**What the task asks**
Report every line of the listing below in which the string "done" occurs.

----- Exercise data

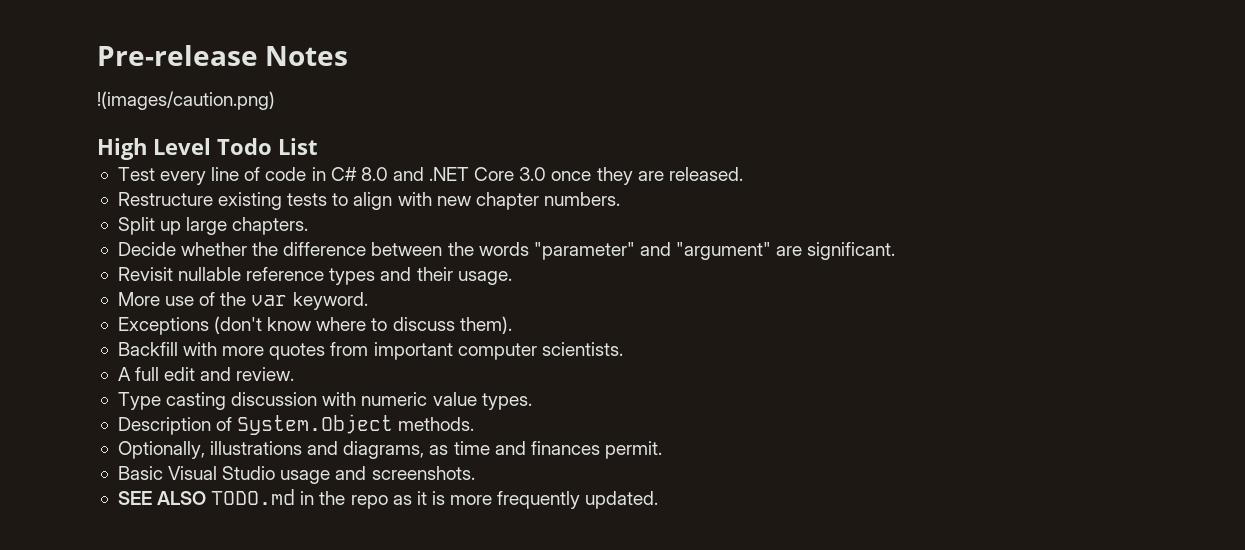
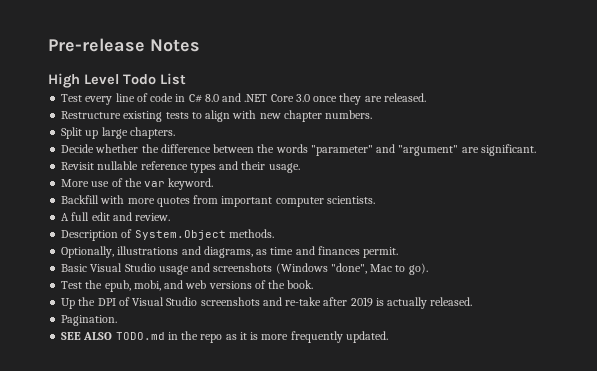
[97,91,275,110] // !(images/caution.png) -> (200, 45) none
[117,316,512,335] // Exceptions (don't know where to discuss them). -> (214, 184) none
[117,392,532,410] // Type casting discussion with numeric value types. -> (171, 217) none
[371,466,475,480] screenshots. -> [213,263,428,275] [61,280,314,292] [61,297,473,309] [61,315,118,326] screenshots (Windows "done", Mac to go). // Test the epub, mobi, and web versions of the book. // Up the DPI of Visual Studio screenshots and re-take after 2019 is actually released. // Pagination.

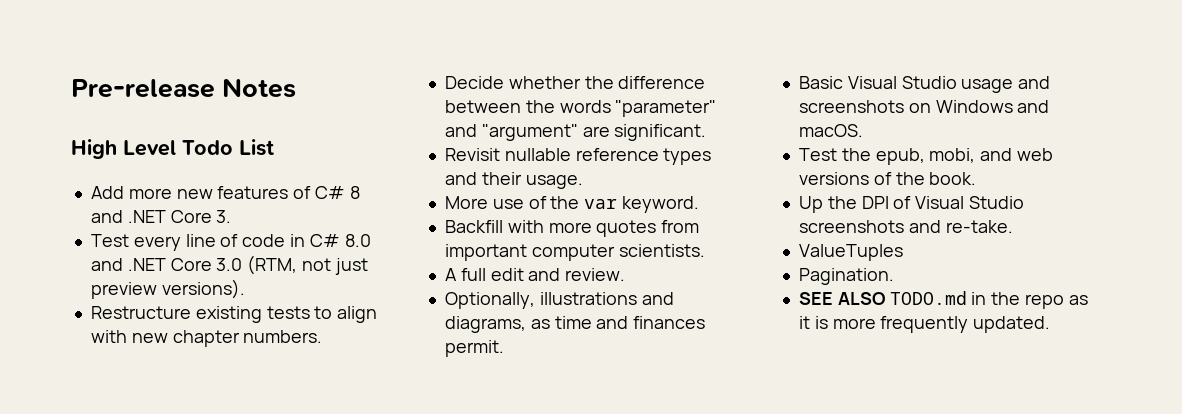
(186, 79) none -> [90,186,360,199] [90,210,232,223] // Add more new features of C# 8 and .NET Core 3.
[313,93,426,105] once they are released. -> [247,255,368,275] [90,279,245,299] (RTM, not just preview versions).
[61,127,175,139] // Split up large chapters. -> (323, 336) none
[61,229,274,241] // Description of System.Object methods. -> (626, 274) none
[275,263,428,275] (Windows "done", Mac to go). -> [908,100,1050,113] [798,124,863,137] on Windows and macOS.
[285,297,473,309] re-take after 2019 is actually released. -> [945,220,1013,233] [798,244,903,261] re-take. // ValueTuples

----------

**Answer box**
[371,466,475,480] screenshots. -> [213,263,428,275] [61,280,314,292] [61,297,473,309] [61,315,118,326] screenshots (Windows "done", Mac to go). // Test the epub, mobi, and web versions of the book. // Up the DPI of Visual Studio screenshots and re-take after 2019 is actually released. // Pagination.
[275,263,428,275] (Windows "done", Mac to go). -> [908,100,1050,113] [798,124,863,137] on Windows and macOS.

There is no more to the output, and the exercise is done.